TRY IT » Only one stretch of lines is wanted: the line with "pip install numpy" through the final line of the material. Restate it word for word, minus pictures.

- - -

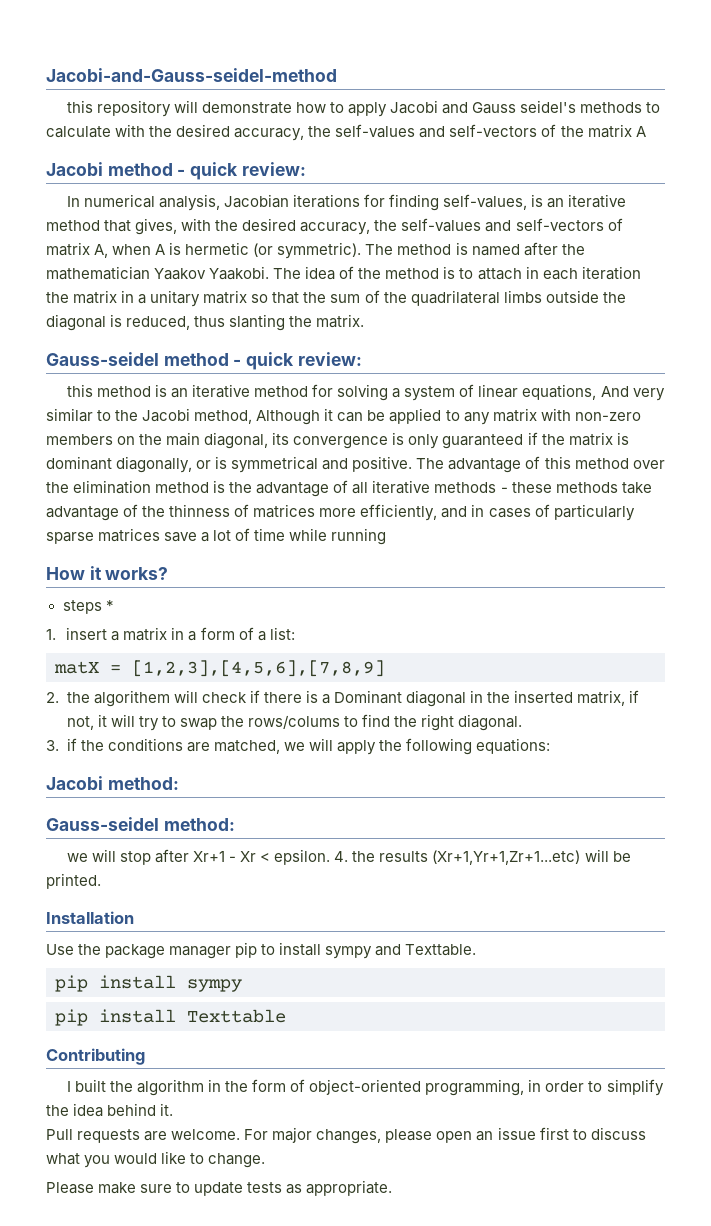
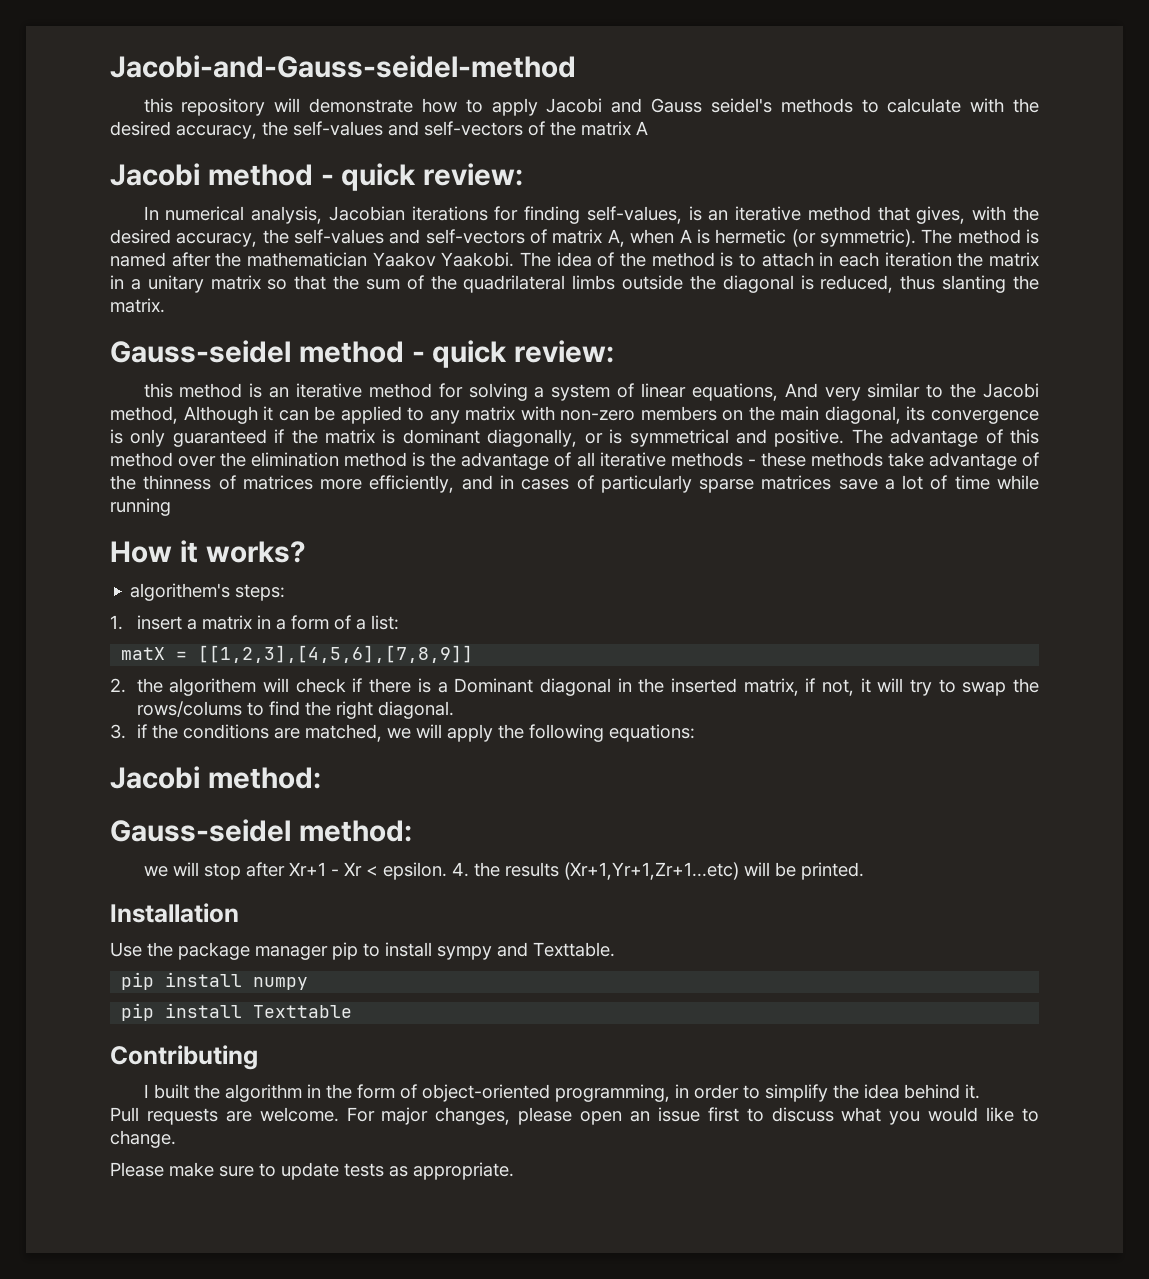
- steps *
+ algorithem's steps:
- matX = [1,2,3],[4,5,6],[7,8,9]
+ matX = [[1,2,3],[4,5,6],[7,8,9]]
- pip install sympy
+ pip install numpy

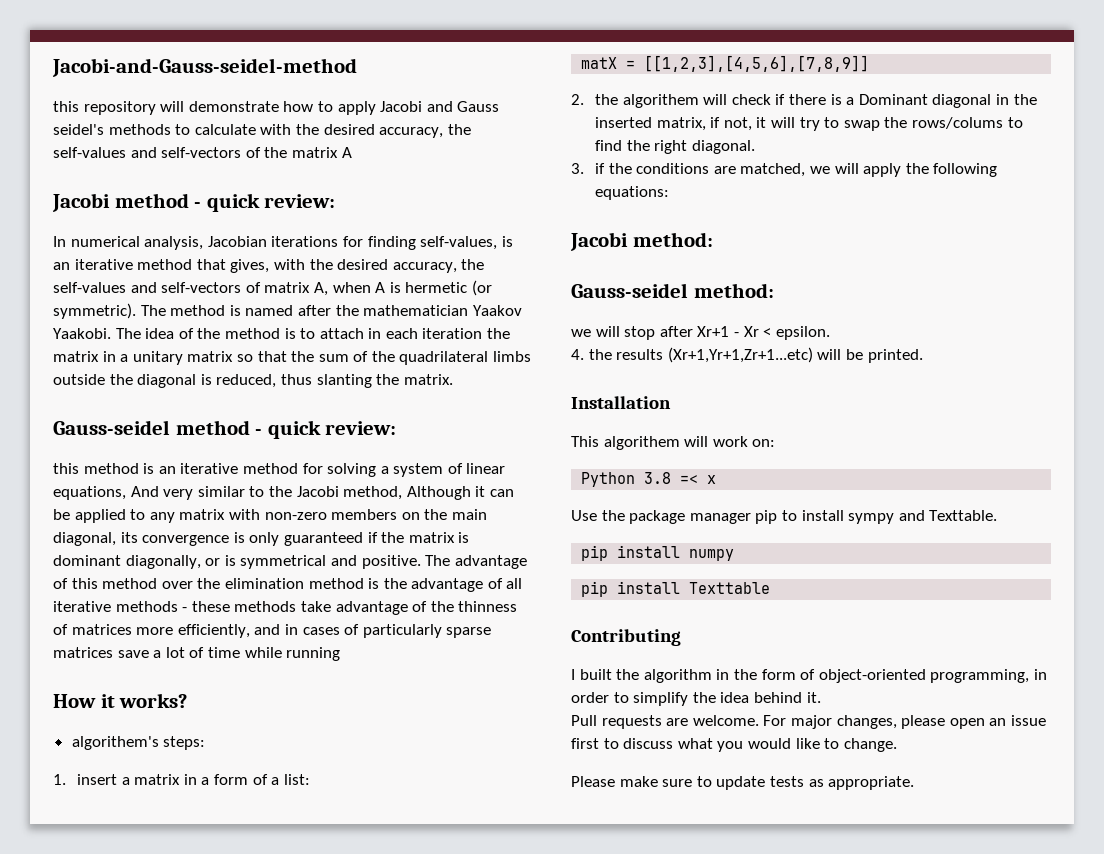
- we will stop after Xr+1 - Xr < epsilon. 4. the results (Xr+1,Yr+1,Zr+1...etc) will be printed.
+ we will stop after Xr+1 - Xr < epsilon.
+ 4. the results (Xr+1,Yr+1,Zr+1...etc) will be printed.
+ This algorithem will work on:
+ Python 3.8 =< x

- - -

RESULT OF THE TASK »
+ pip install numpy

- we will stop after Xr+1 - Xr < epsilon. 4. the results (Xr+1,Yr+1,Zr+1...etc) will be printed.
+ we will stop after Xr+1 - Xr < epsilon.
+ 4. the results (Xr+1,Yr+1,Zr+1...etc) will be printed.
+ This algorithem will work on:
+ Python 3.8 =< x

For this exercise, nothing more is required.